En el informe de la directora general de Salud Pública, Pilar Aparicio, se pide en varios parámetros que se tiene que consolidar su puesta en marcha, pero en ningún momento se dice en qué consiste esa consolidación o cuando se considerará alcanzada. En otros apartados se indica que la información aportada por la Comunidad de Madrid no detalla suficientemente alguna cuestión. Creo que hay que diferenciar entre que algo no esté operativo, en cuyo caso no hay objeción, o que en el informe no se ha detallado. En esta última situación, y especialmente ante las repercusiones tan graves que conlleva pasar o no de fase, estos ‘errores materiales’ deberían poder subsanarse.

A este respecto, Aparicio asegura que “no se explican con detalle los mecanismos para garantizar la dotación de profesionales suficientes” y, en otro apartado de su informe, señala que en el sistema de vigilancia “no se detallan aspectos claves como los tiempos de disponibilidad de la información o cómo se integran las nuevas herramientas tecnológicas”. Es decir, no se pone en cuestión que existan o no esos mecanismos o para los profesionales o de vigilancia, sino que no se ha explicado bien. Desde mi punto de vista, el profesor, en este caso, el Ministerio, debe actuar al lado del alumno y su objetivo debe ser procurar que apruebe y, por tanto, que la evaluación sea de los equipamientos, procedimientos o mecanismos y no del informe que puede estar mejor o peor hecho, pero lo importante es lo otro.

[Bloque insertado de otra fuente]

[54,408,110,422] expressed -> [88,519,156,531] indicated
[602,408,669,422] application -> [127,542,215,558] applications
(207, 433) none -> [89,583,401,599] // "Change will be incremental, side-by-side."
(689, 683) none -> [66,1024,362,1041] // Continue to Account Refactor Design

Ya he perdido la cuenta de las veces que he pedido transparencia al Gobierno en toda esta cuestión. Creo que se habría ahorrado muchos de los problemas que hoy tiene. Y el principal es que lo que dice, de primeras, se pone en cuestión ya que han sido muchas las veces en las que la información de Sanidad no ha sido veraz, como en los test, al tiempo que ha dado espectaculares giros de 180 grados en su opinión en muchos ámbitos que para la mayoría de la gente resultaban claras, como el caso de las mascarillas.

Pero bueno, volviendo a como empezaba. Creo que con todo lo que hemos perdido y con todo lo que aún queda por perder, lo mínimo que nos merecemos es que el gobierno no engañe, sea transparente, publique todos los informes que tenga sobre todas las cuestiones que haya decidido y, por supuesto, que nos trate como a personas adultas.


José María López Alemany es director de Diariofarma.